I think the inequality makes many users cynical about what they see online, as those who criticize them don’t have skin in the game or have to pay their dues.  That’s the “privilege of being listened to” in my own third DADT book.   

Tucker Carlson, above, mentions this article, and interviews David Rubin on his "Don't Burn This Book" (July 2019, Penguin).  Amazon lists an audio book with a 5+hour listening time.  

Monday, April 27, 2020

Lawrence Wright's novel "The End of October" overplays the virus

There is a new novel “The End of October”, from Knopf, by Lawrence Wright, to be released April 28, as reviewed by Dwight Garner today in the New York Times.  

The novel describes an Ebola-like virus that wipes out 7% of the world’s population and leads to complete societal breakdown, with people defending their homesteads with guns.

The novel has a scientist, or microbiologist, as a protagonist.

There is a major episode involving the hajj in Mecca.

The question is, did the author come up with the plot before the real coronavirus became public? Probably so.  Sci-fi authors can often predict how viruses will behave ("The Stand") with chilling prescience, enough to make one wonder if an enemy could try to replicate a fictitious virus in a lab. 
It is external shocks that take people off pedestals they have never earned their rights to live on.

Sunday, April 26, 2020

"" fills in as Amazon's book business apparently slows down competing with medical items; a new lift for independent sellers?

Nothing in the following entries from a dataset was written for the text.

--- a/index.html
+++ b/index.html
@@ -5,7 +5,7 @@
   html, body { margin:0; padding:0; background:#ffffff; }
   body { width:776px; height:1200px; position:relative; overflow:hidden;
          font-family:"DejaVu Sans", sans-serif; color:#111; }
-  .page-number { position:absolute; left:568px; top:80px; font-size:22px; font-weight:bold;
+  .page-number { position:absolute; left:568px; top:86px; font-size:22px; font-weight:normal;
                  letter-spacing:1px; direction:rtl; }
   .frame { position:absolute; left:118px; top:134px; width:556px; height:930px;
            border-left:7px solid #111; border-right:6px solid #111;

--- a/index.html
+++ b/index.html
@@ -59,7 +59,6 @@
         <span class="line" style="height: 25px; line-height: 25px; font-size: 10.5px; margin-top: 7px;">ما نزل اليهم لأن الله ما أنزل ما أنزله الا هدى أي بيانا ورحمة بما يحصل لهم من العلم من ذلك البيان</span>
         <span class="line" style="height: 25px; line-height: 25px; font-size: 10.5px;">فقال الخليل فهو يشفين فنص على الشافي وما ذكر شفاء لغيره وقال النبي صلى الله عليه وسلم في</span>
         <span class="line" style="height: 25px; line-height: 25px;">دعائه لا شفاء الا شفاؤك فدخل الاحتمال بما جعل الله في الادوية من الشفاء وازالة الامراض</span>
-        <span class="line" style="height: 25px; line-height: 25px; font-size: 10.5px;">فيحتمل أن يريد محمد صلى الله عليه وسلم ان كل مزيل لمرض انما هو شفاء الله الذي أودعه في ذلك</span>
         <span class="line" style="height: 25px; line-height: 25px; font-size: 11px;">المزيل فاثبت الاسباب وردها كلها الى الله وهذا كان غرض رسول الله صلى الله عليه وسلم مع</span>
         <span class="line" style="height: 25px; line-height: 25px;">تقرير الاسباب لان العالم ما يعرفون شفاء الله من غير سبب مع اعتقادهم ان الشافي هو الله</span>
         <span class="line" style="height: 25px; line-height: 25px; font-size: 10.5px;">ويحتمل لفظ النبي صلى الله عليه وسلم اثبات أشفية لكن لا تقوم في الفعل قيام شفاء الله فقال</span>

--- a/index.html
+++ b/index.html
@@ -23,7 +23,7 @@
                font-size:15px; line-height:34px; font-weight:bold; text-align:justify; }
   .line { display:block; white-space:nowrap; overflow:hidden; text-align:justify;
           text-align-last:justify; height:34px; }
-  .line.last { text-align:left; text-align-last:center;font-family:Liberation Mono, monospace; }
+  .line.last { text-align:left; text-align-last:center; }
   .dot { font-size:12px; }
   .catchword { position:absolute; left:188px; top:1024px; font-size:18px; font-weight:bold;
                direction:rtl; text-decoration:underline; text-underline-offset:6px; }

The Washington Post, in an article by Sindya N. Bhanoo, explores “The little book sellers who could; How indie stores took a slice ofAmazon’s business,” in the Sunday business section, of course.
The story concerns Bookshop, which is now shipping books and benefiting from the disruption of Amazon, which is slower to ship them because of having to ship so many COVID-related items.

I found only the first of my three books on their catalog, at list price.  I find them all on Amazon, Barnes and Noble and Books-a-Million. (The original 1997 print run is not available, it sold out in 2000; I have a few of them at home.)

Amazon is encouraging Kindle right now because the shipping business is overwhelmed by items from the pandemic (like masks).  Also, I’m starting to notice more authors are starting to sell PDF’s themselves with a PGP third party credit card engine.

In the video (“A People’s Guide to Publishing”, from Portland OR), the commentators criticize the publishing industry for not trying hard enough in marketing.

I have thought about Booktube (in January John Fish did a big video with them).  Coronavirus has certainly gotten in the way of starting things.

Update: April 27

Publisher's Weekly has an article with some constructive criticism of Bookshop by Alex Green.

PW (Ed Nowatka) also describes a campaign by James Patterson to raise money for independent bookstores. Other sources credit Bookshop with actually helping with the fundraising.